According to The Hollywood Reporter, in an application filed Friday with the U.S. Patent and Trademark Office, Gene Simmons claims to own a hand gesture that according to wikipedia dates back to the 5th Century BC and is also the American Sign Language gesture for “I love you.”
In the application, Gene Simmons describes the devil horns as “a hand gesture with the index and small fingers extended upward and the thumb extended perpendicular”. He claims to have first used it on November 14, 1974.
The hand gesture is also very similar to the “Sign of the Horns” or “devil horns”, popularized by every metal band ever.

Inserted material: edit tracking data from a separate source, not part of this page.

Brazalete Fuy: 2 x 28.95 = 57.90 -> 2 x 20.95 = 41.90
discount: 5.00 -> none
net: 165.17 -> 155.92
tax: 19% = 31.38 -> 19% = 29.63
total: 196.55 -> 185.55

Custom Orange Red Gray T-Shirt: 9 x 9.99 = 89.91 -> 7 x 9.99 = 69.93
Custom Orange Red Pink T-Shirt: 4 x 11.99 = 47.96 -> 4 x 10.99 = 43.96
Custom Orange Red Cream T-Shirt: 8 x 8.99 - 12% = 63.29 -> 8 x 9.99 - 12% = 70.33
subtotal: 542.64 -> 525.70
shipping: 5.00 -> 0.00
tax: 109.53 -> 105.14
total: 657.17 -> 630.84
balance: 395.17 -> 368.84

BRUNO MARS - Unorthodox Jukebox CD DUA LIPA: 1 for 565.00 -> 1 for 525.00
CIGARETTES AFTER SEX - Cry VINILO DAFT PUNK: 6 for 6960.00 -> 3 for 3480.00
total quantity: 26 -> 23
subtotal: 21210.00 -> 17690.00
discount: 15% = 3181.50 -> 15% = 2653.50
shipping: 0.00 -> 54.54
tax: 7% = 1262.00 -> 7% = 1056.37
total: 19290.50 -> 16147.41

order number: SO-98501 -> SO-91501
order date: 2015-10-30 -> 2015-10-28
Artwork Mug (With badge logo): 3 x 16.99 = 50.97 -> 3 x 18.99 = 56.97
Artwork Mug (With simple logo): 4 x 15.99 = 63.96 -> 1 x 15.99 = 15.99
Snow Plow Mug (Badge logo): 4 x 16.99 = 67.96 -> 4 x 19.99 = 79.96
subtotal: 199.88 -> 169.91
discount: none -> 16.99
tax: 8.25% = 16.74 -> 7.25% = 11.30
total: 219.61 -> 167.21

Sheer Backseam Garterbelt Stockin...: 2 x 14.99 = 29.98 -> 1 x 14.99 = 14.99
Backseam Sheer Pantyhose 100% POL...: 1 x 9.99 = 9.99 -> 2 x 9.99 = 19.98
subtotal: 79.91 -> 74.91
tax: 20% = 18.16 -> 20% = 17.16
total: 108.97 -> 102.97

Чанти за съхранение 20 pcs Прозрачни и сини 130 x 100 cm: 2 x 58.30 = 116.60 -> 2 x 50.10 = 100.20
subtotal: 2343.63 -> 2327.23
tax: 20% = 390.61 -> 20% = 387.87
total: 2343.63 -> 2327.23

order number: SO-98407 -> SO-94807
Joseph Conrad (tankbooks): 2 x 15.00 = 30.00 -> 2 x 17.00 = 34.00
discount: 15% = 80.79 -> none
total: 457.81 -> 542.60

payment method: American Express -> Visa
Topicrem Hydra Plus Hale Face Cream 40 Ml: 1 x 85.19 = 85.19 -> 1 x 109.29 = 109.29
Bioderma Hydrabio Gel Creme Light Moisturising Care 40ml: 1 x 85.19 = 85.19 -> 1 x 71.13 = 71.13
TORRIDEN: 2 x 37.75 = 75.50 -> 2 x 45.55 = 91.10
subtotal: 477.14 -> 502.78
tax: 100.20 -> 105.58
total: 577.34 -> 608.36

When asked if he was the one who introduced the devils horns in a 2001 interview with Metal-Rules, Ronnie James Dio (RIP) said, “I doubt very much if I would be the first one who ever did that. That’s like saying I invented the wheel, I’m sure someone did that at some other point. I think you’d have to say that I made it fashionable. I used it so much and all the time and it had become my trademark until the Britney Spears audience decided to do it as well. So it kind of lost its meaning with that. But it was…. I was in Sabbath at the time. It was a symbol that I thought was reflective of what that band was supposed to be all about. It’s NOT the devil’s sign like we’re here with the devil. It’s an Italian thing I got from my Grandmother called the ‘Malocchio.’ It’s to ward off the Evil Eye or to give the Evil Eye, depending on which way you do it. It’s just a symbol but it had magical incantations and attitudes to it and I felt it worked very well with Sabbath. So I became very noted for it and then everybody else started to pick up on it and away it went. But I would never say I take credit for being the first to do it. I say because I did it so much that it became the symbol of rock and roll of some kind.”